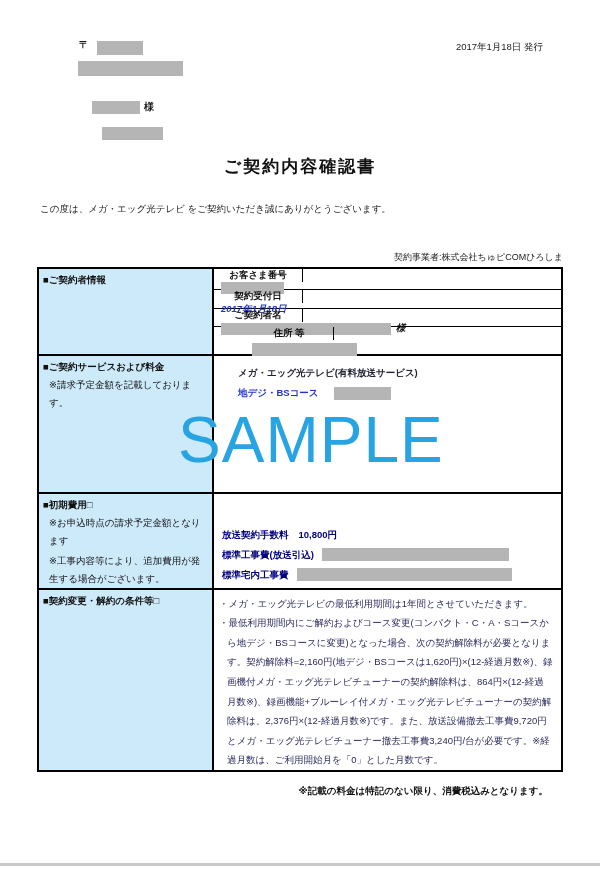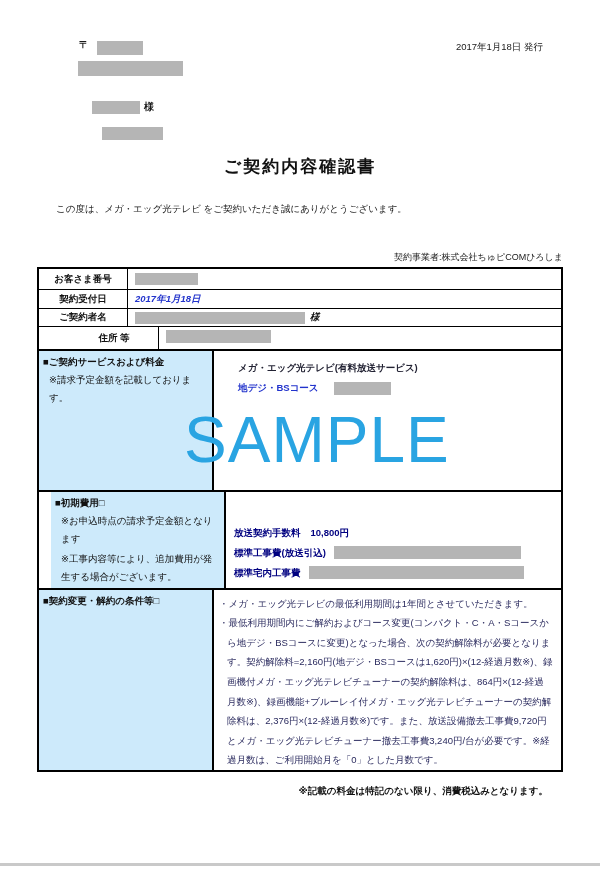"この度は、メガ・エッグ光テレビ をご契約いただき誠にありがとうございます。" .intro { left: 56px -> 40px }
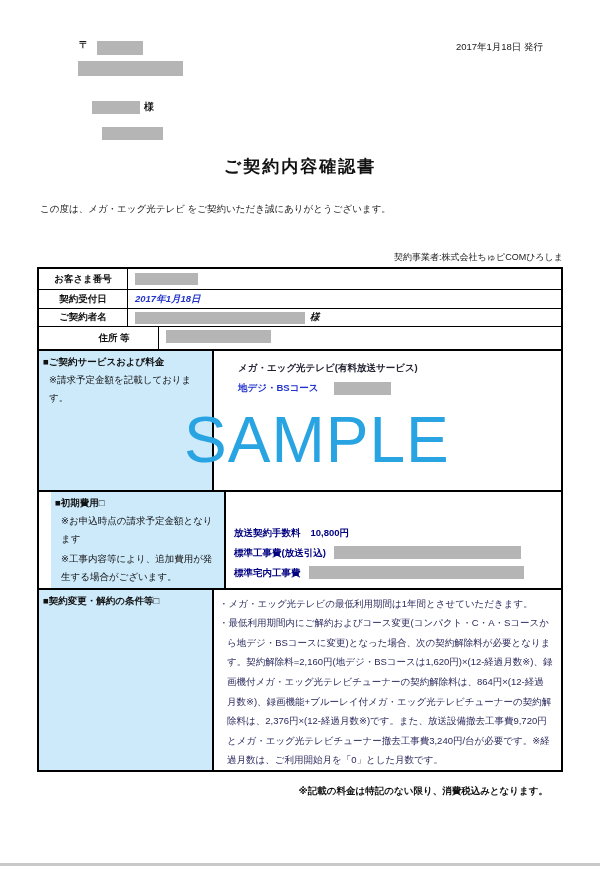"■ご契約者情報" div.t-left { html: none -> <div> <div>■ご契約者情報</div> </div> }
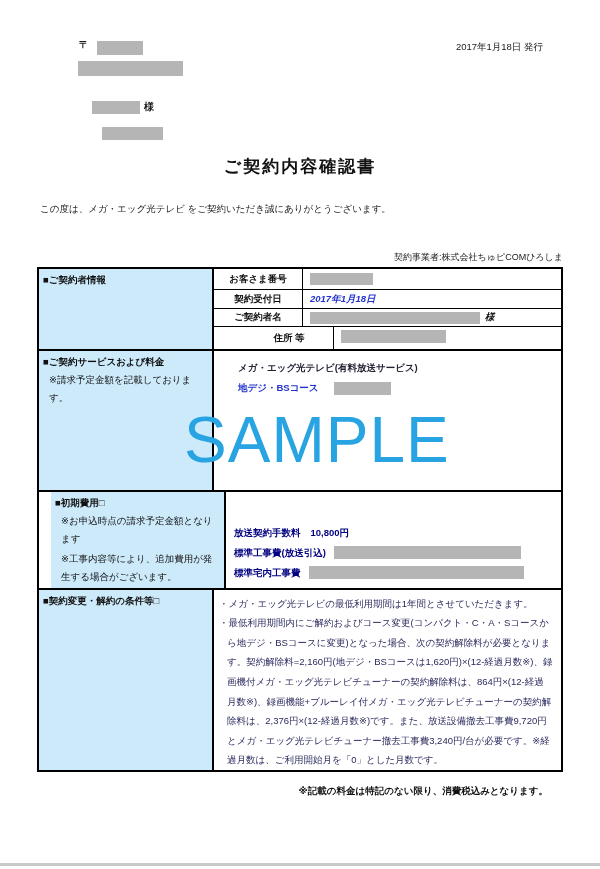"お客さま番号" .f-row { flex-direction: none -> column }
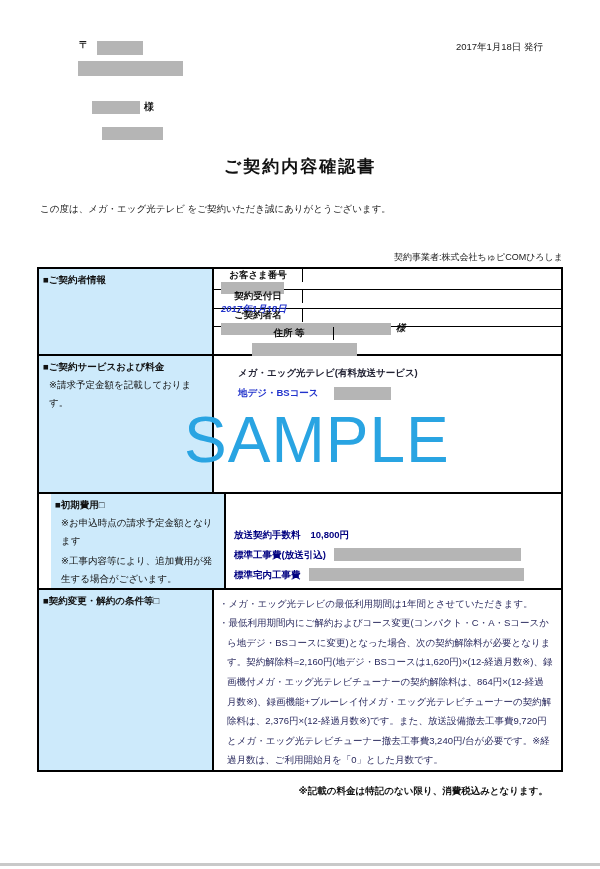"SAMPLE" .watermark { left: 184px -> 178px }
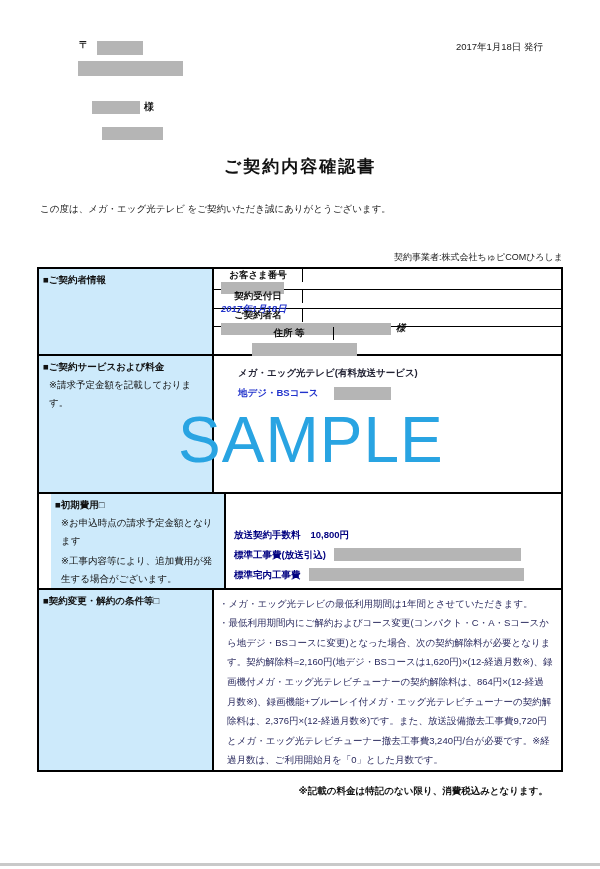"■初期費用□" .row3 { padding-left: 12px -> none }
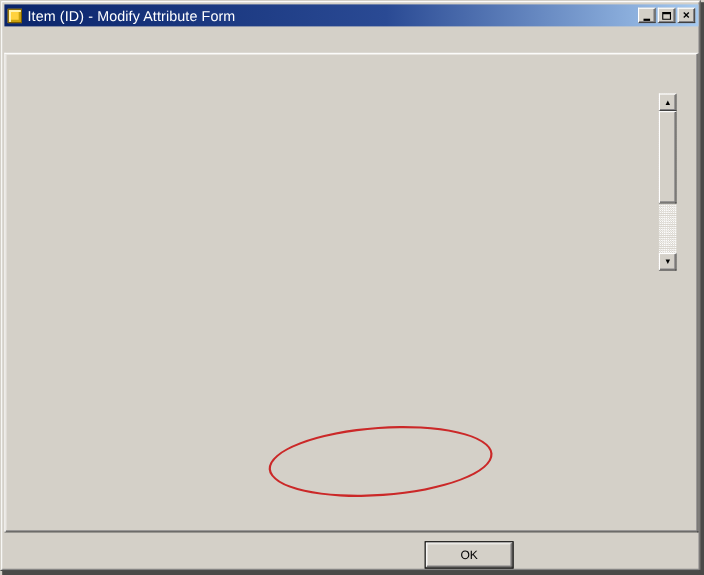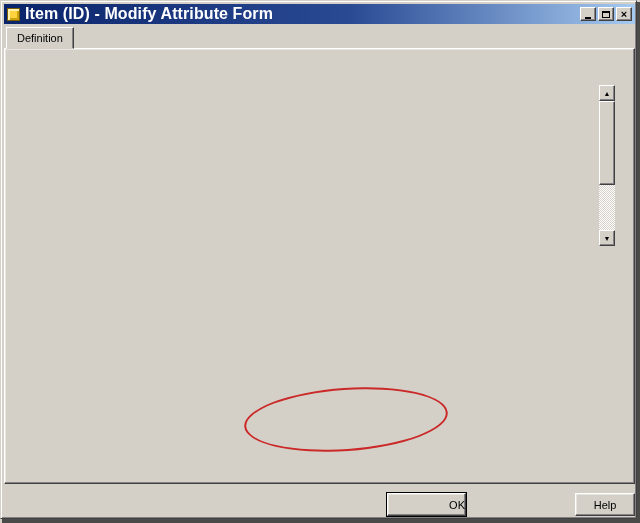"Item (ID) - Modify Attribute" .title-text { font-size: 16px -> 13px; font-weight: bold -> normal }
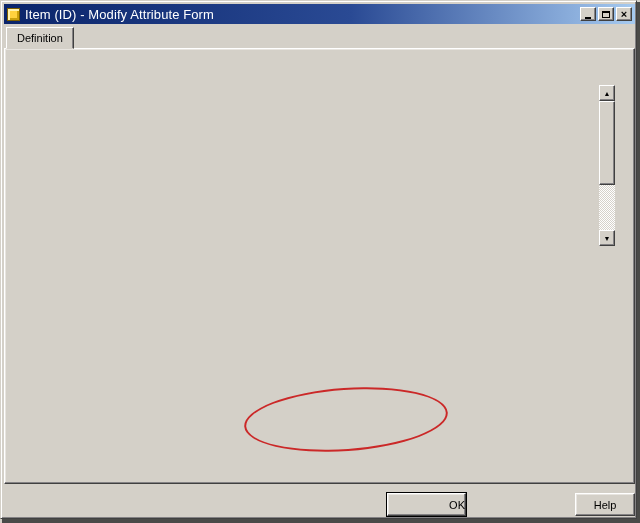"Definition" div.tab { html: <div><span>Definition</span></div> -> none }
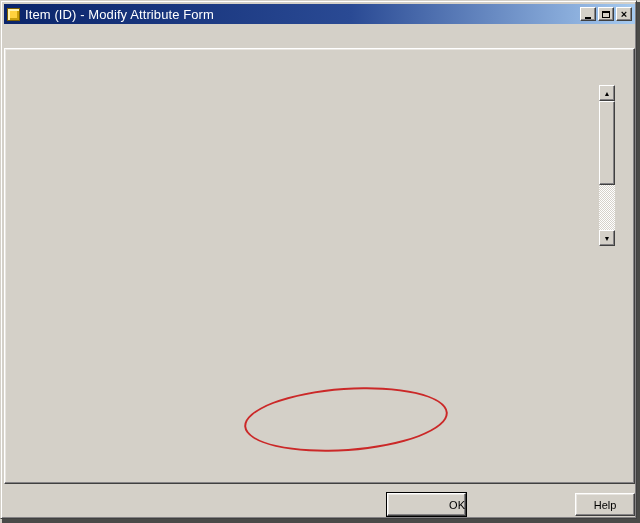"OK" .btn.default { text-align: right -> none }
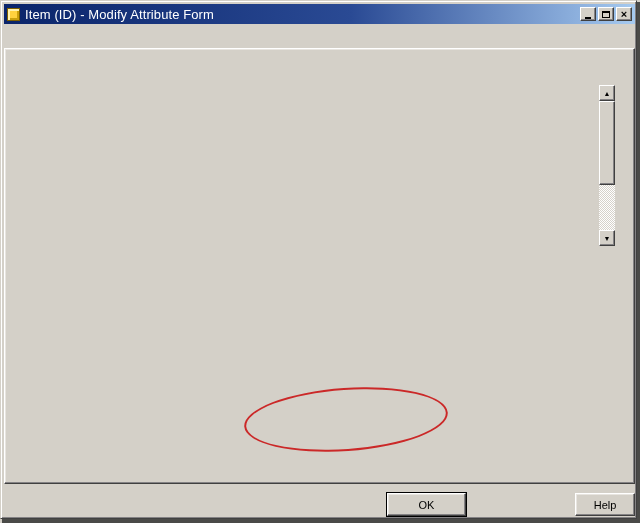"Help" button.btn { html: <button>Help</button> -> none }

▬▬▬▬▬▬

• **Exercise**
The copy must match each record exactly, apart from the images, which stay out.

• **Answer to this problem**
"この度は、メガ・エッグ光テレビ をご契約いただき誠にありがとうございます。" .intro { left: 56px -> 40px }
"■ご契約者情報" div.t-left { html: none -> <div> <div>■ご契約者情報</div> </div> }
"お客さま番号" .f-row { flex-direction: none -> column }
"SAMPLE" .watermark { left: 184px -> 178px }
"■初期費用□" .row3 { padding-left: 12px -> none }
"Item (ID) - Modify Attribute" .title-text { font-size: 16px -> 13px; font-weight: bold -> normal }
"Definition" div.tab { html: <div><span>Definition</span></div> -> none }
"OK" .btn.default { text-align: right -> none }
"Help" button.btn { html: <button>Help</button> -> none }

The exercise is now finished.